The Company’s products may fail or cause harm, subjecting the Company to product liability claims, which are uninsured.

The sale and use of products of the Company entail risk of product liability. The Company currently does not have any product liability insurance. There can be no assurance that it will be able to obtain appropriate levels of product liability insurance prior to any sale of its pharmaceutical products. An inability to obtain insurance on economically feasible terms or to otherwise protect against potential product liability claims could inhibit or prevent the commercialization of products developed by the Company. The obligation to pay any product liability claim or a recall of a product could have a material adverse effect on the business, financial condition and future prospects of the Company.

-19-


 

The Company’s technologies may become obsolete.

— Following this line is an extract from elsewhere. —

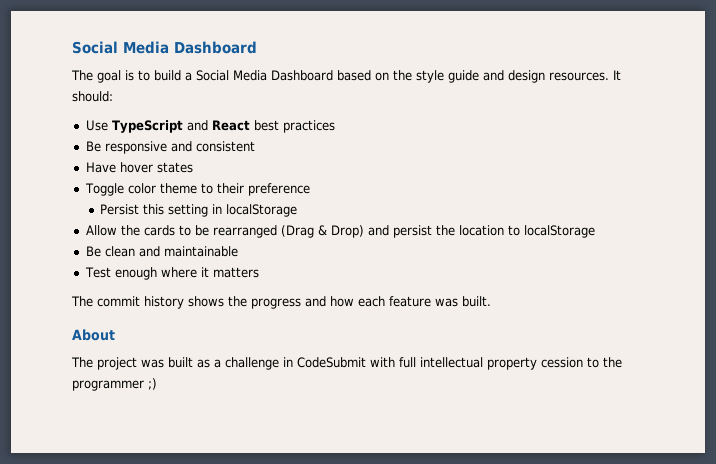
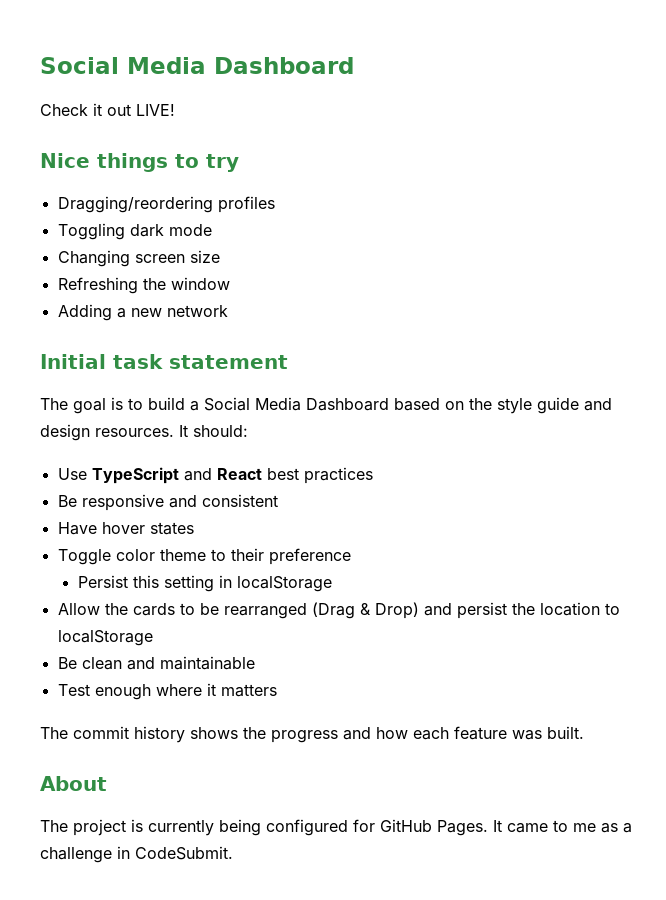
[72,41,257,54] Social Media Dashboard -> [40,57,354,74] [40,103,175,116] [40,153,239,172] [57,196,275,213] [57,223,212,240] [57,250,220,267] [57,277,230,294] [57,304,228,321] [40,354,288,369] Social Media Dashboard // Check it out LIVE! // Nice things to try // Dragging/reordering profiles // Toggling dark mode // Changing screen size // Refreshing the window // Adding a new network // Initial task statement
[141,357,622,370] [72,378,157,391] was built as a challenge in CodeSubmit with full intellectual property cession to the programmer ;) -> [131,819,632,836] [40,846,233,863] is currently being configured for GitHub Pages. It came to me as a challenge in CodeSubmit.

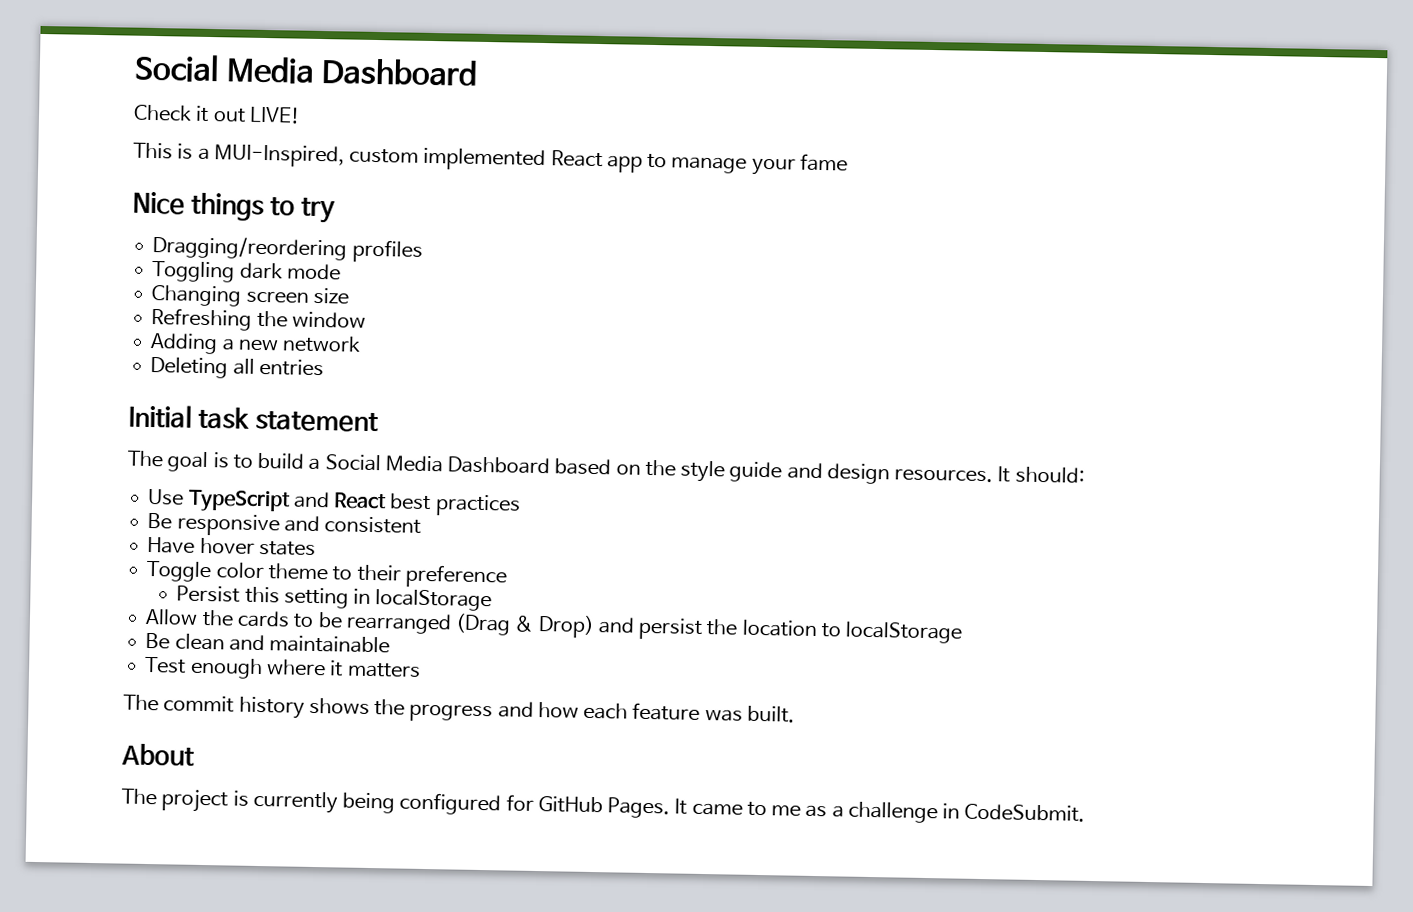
(175, 110) none -> [133,142,848,176] // This is a MUI-Inspired, custom implemented React app to manage your fame
(228, 311) none -> [150,356,324,379] // Deleting all entries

The pharmaceutical industry is characterized by rapidly changing markets, technology, emerging industry standards and frequent introduction of new products. The introduction of new products embodying new technologies, including new manufacturing processes, and the emergence of new industry standards may render the Company’s products obsolete, less competitive or less marketable. The process of developing the Company’s products is extremely complex and requires significant continuing development efforts and third party commitments. The Company’s failure to develop new technologies and products and the obsolescence of existing technologies could adversely affect its business.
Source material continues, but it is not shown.